• _Problem to solve_:
Wherever the string "discount" shows up in the material below, copy that line.

··· Data under study ···

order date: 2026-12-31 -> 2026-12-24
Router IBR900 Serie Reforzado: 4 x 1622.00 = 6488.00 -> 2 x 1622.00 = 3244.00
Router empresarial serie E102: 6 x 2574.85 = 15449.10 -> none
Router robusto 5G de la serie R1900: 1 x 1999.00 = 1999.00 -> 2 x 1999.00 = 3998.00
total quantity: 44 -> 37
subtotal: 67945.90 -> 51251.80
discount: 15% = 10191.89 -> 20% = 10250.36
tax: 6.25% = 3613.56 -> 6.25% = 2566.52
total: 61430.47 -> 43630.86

···
··· Data under study ···

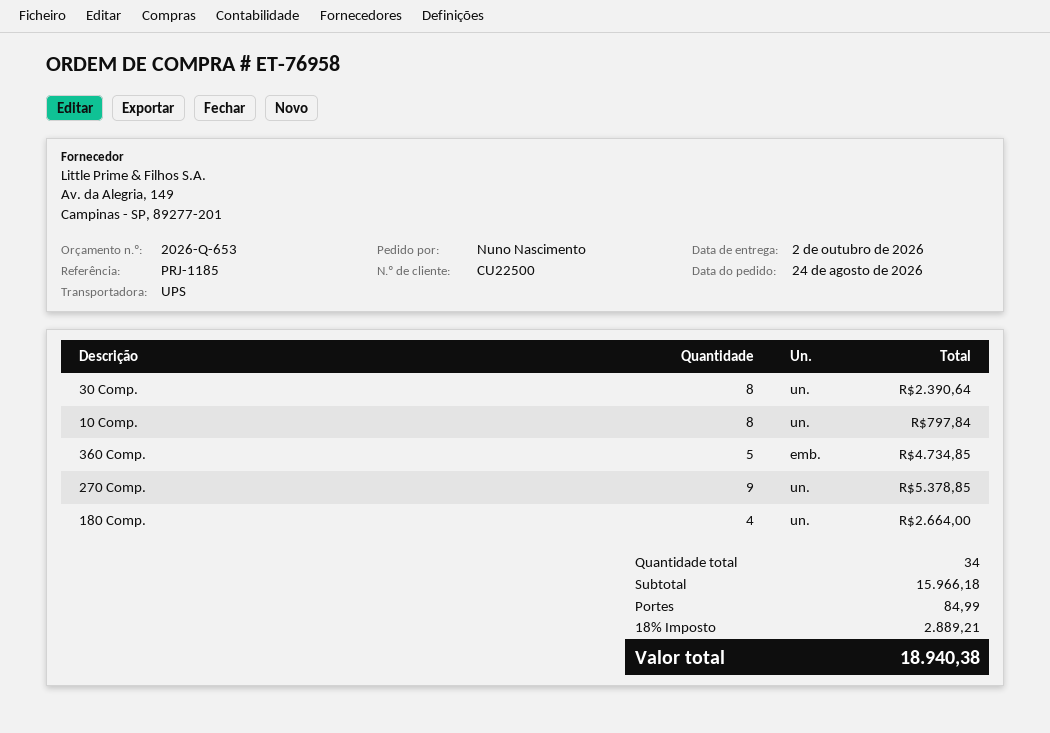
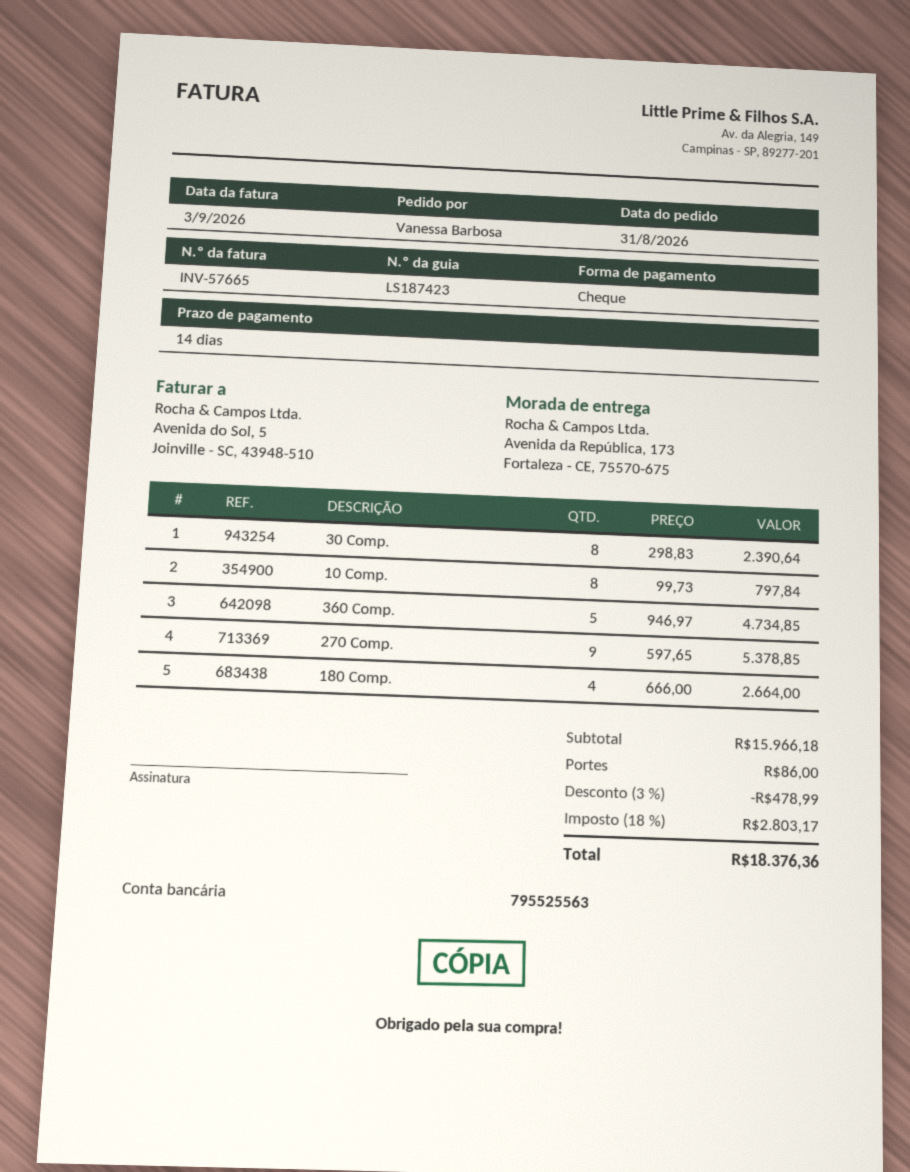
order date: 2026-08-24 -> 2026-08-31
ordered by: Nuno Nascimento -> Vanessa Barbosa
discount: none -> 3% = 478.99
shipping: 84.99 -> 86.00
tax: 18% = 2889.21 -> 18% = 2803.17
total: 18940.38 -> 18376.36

···
··· Data under study ···

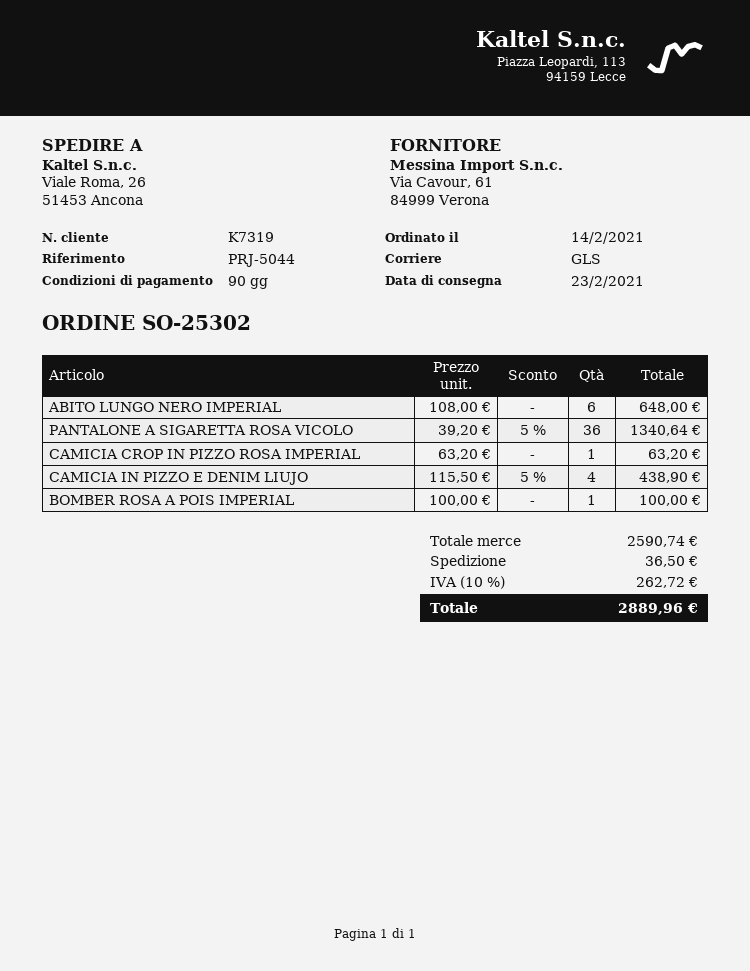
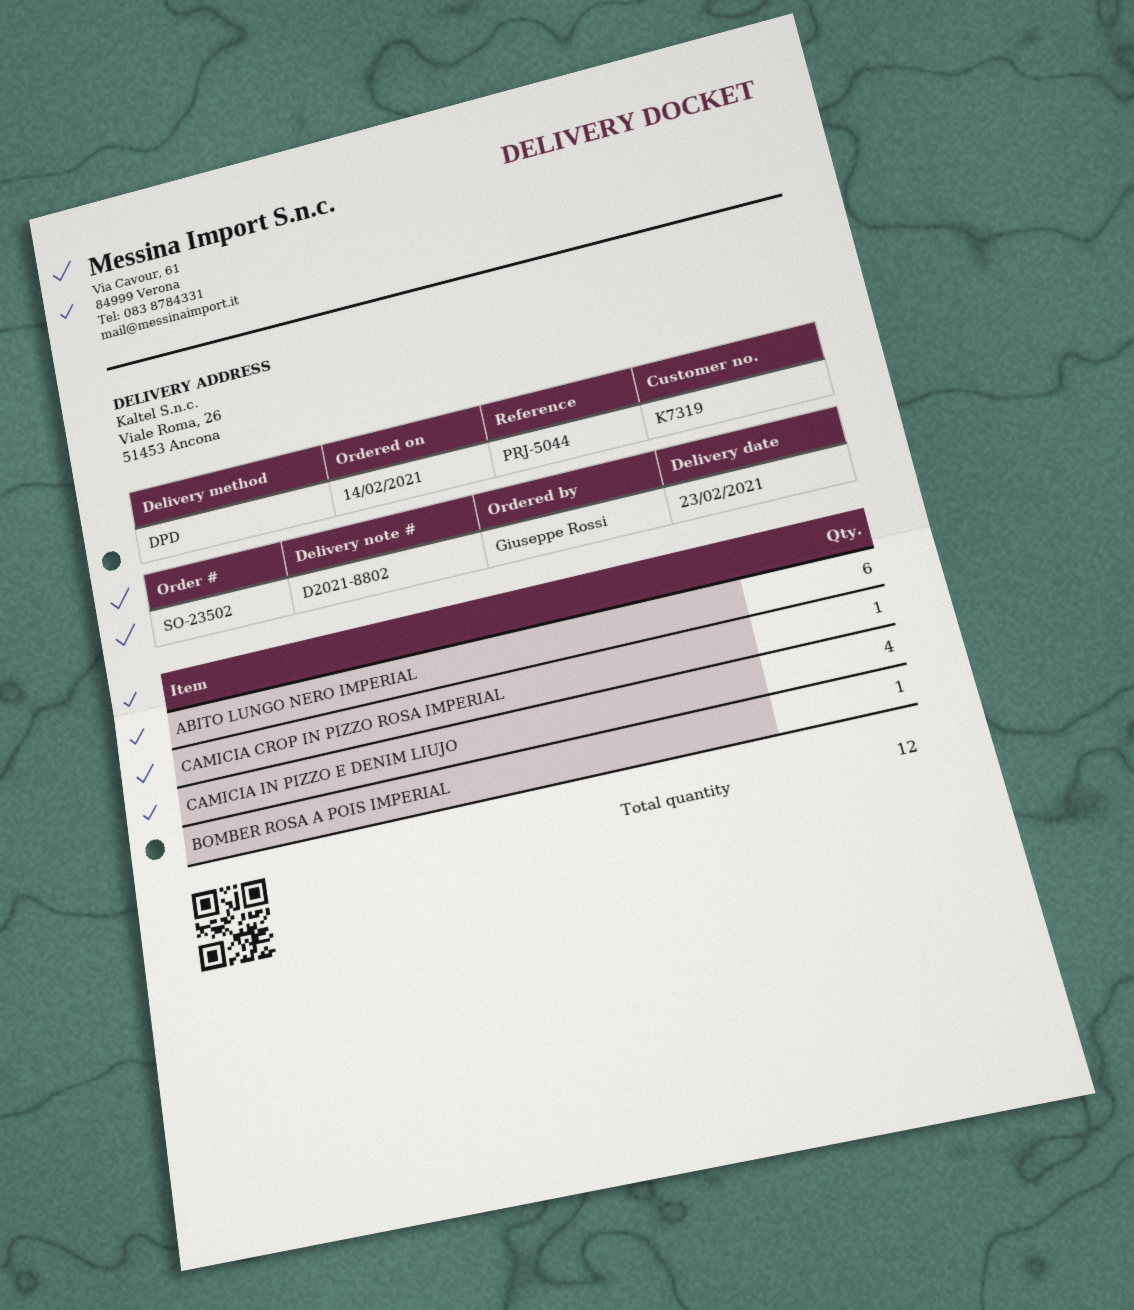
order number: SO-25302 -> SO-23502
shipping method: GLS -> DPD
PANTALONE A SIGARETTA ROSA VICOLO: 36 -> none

···

• _Solved exercise_:
discount: 15% = 10191.89 -> 20% = 10250.36
discount: none -> 3% = 478.99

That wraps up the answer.